Medtronic has received CE mark for its single-chamber implantable cardioverter defibrillators (ICDs), Visia AF and Visia AF MRI SureScan. The products are designed to detect and monitor new onset, asymptomatic and previously undiagnosed atrial fibrillation (AF).
The Visia AF devices include an algorithm designed to accurately detect AF episodes, capture AF burden frequency and duration, and alert the physician from the patient’s home.
The Visia AF ICDs also feature a contoured shape with thin, smooth edges which, Medtronic claims, can increase patient comfort by reducing skin pressure by 30%. The devices include the same industry-leading battery longevity (up to 11 years) compared to previous devices.

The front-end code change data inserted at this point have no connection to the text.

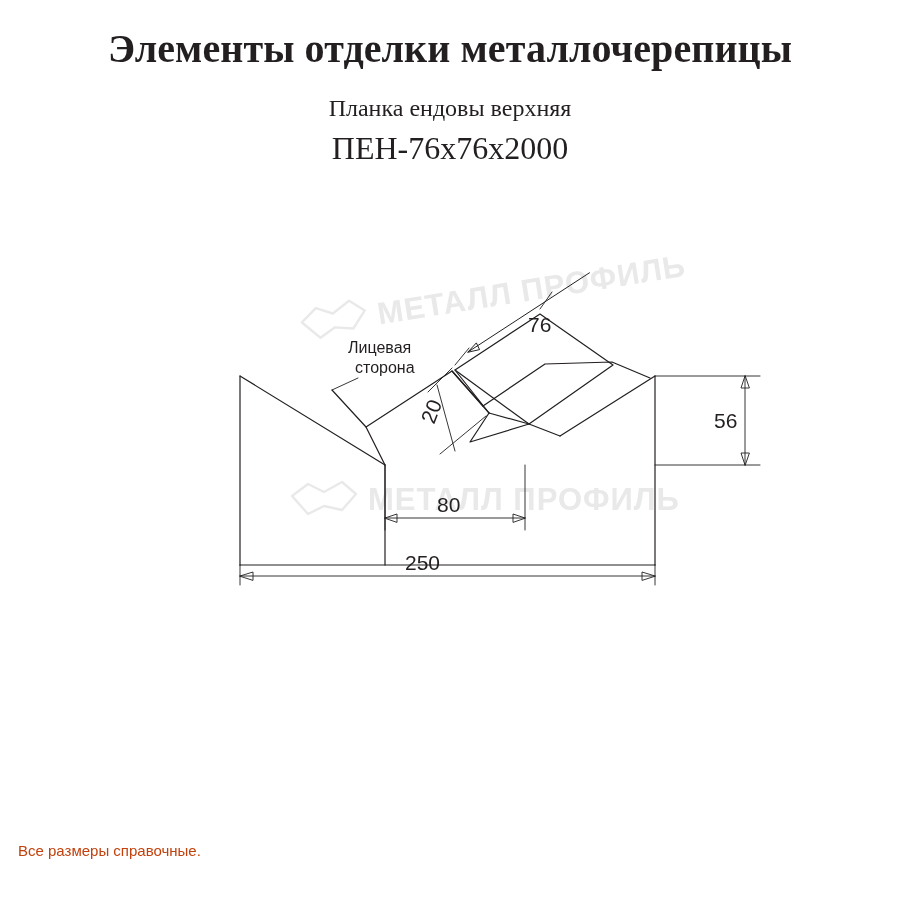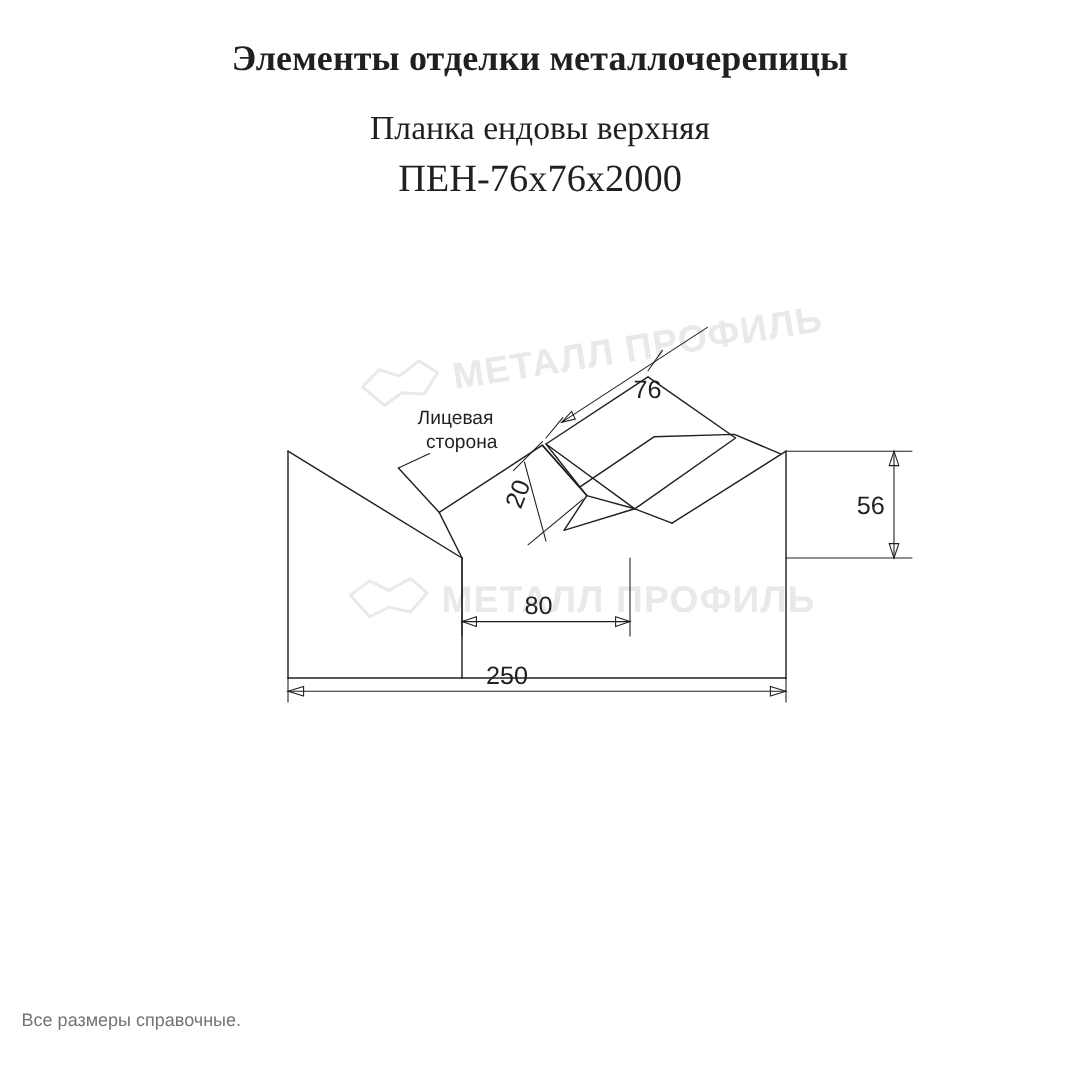"Элементы отделки металлочерепицы" .title-main { font-size: 30px -> 40px }
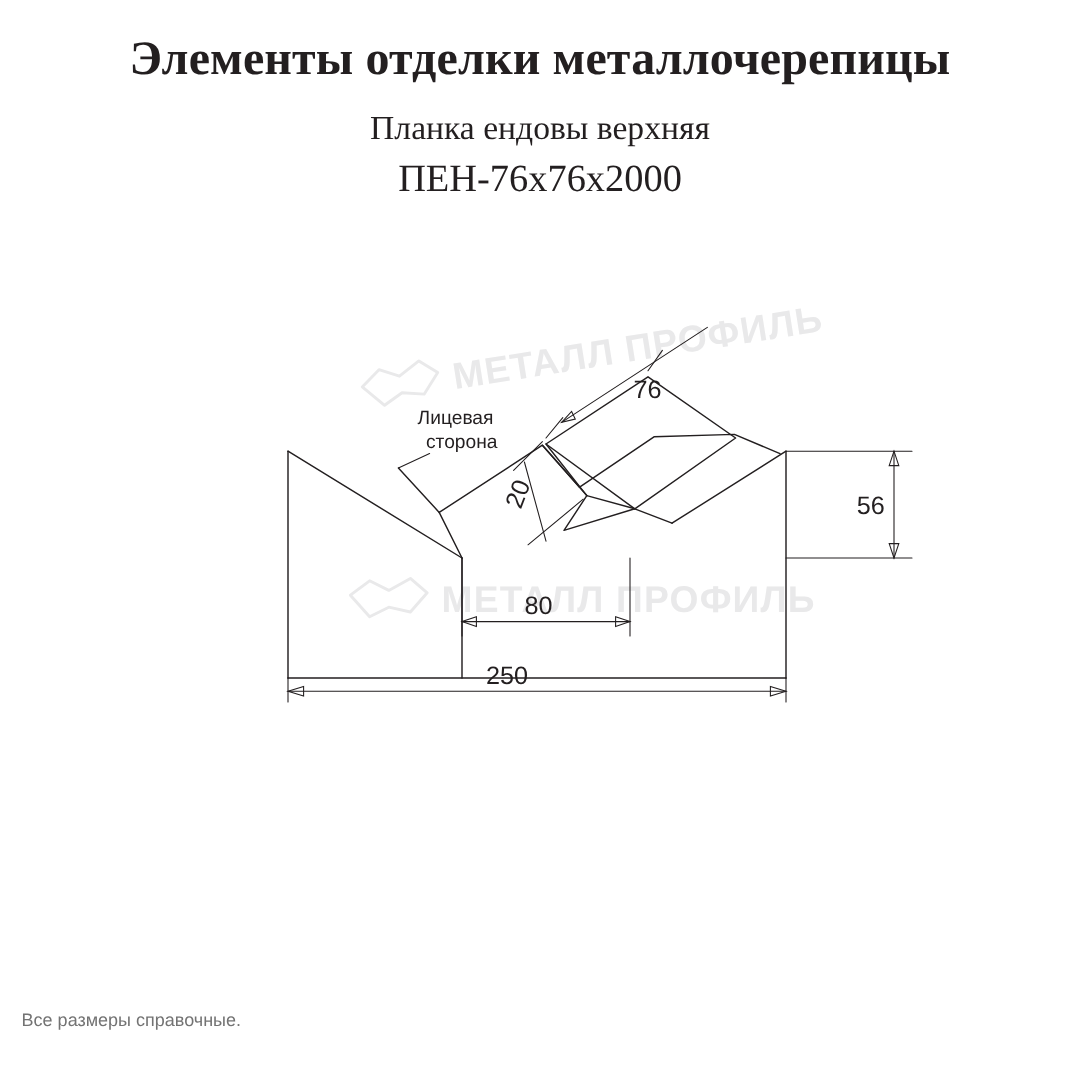"Планка ендовы верхняя" .title-sub { font-size: 28px -> 24px }
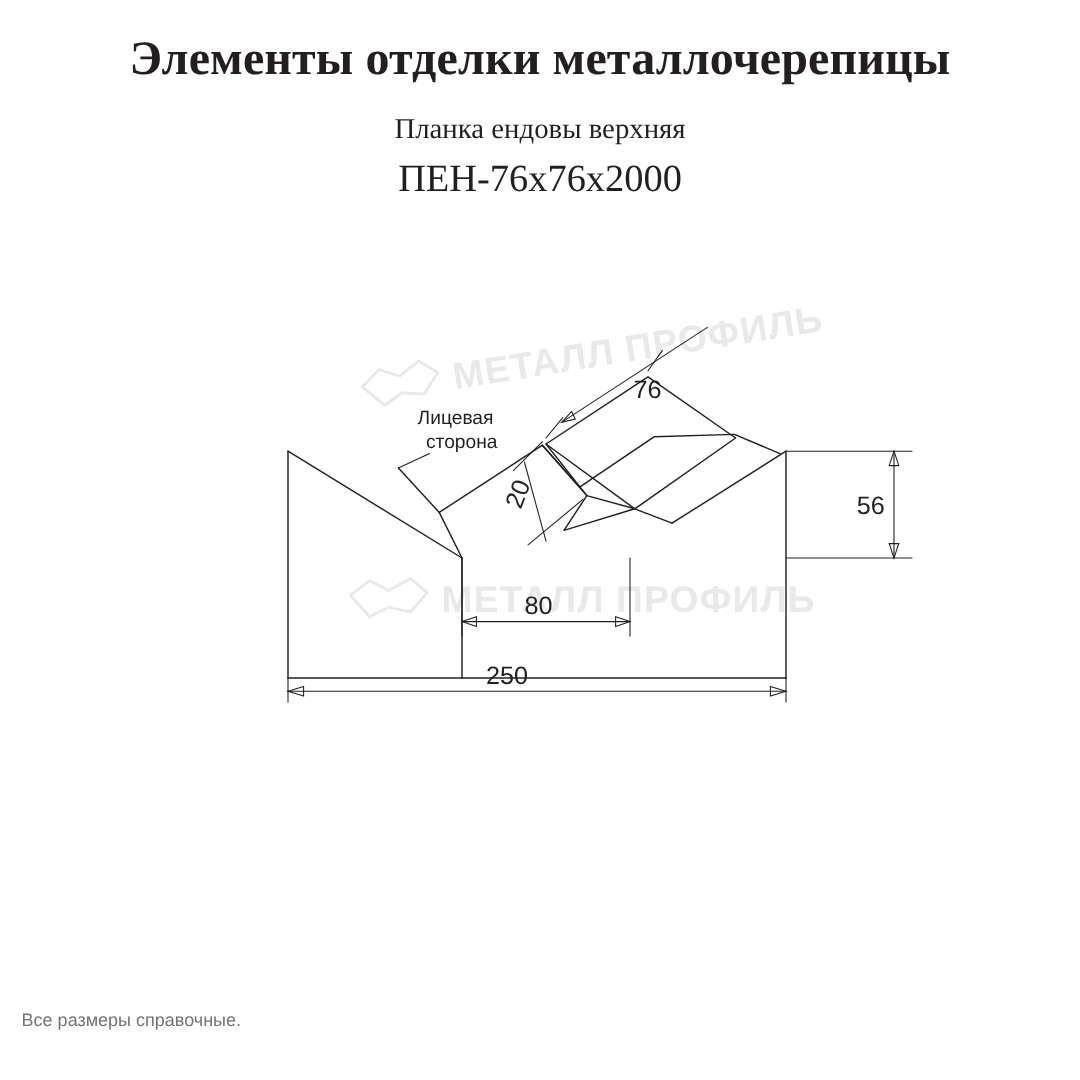"Все размеры справочные." .footnotes { color: #737373 -> #c2410c }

The Visia AF ICDs include SmartShock 2.0, an exclusive shock reduction algorithm that enables the device to better differentiate between dangerous and harmless heart rhythms, according to Medtronic. While the majority of shocks delivered are necessary to treat potentially fatal arrhythmias, studies estimate that approximately 20% of patients with implantable defibrillators may experience inappropriate shocks in response to a benign arrhythmia or electrical noise sensed by the device. SmartShock technology helps to eliminate these inappropriate shocks, and delivers a 98% inappropriate shock-free rate at one year.
In the USA, the Visia AF ICDs are not yet approved for commercial use.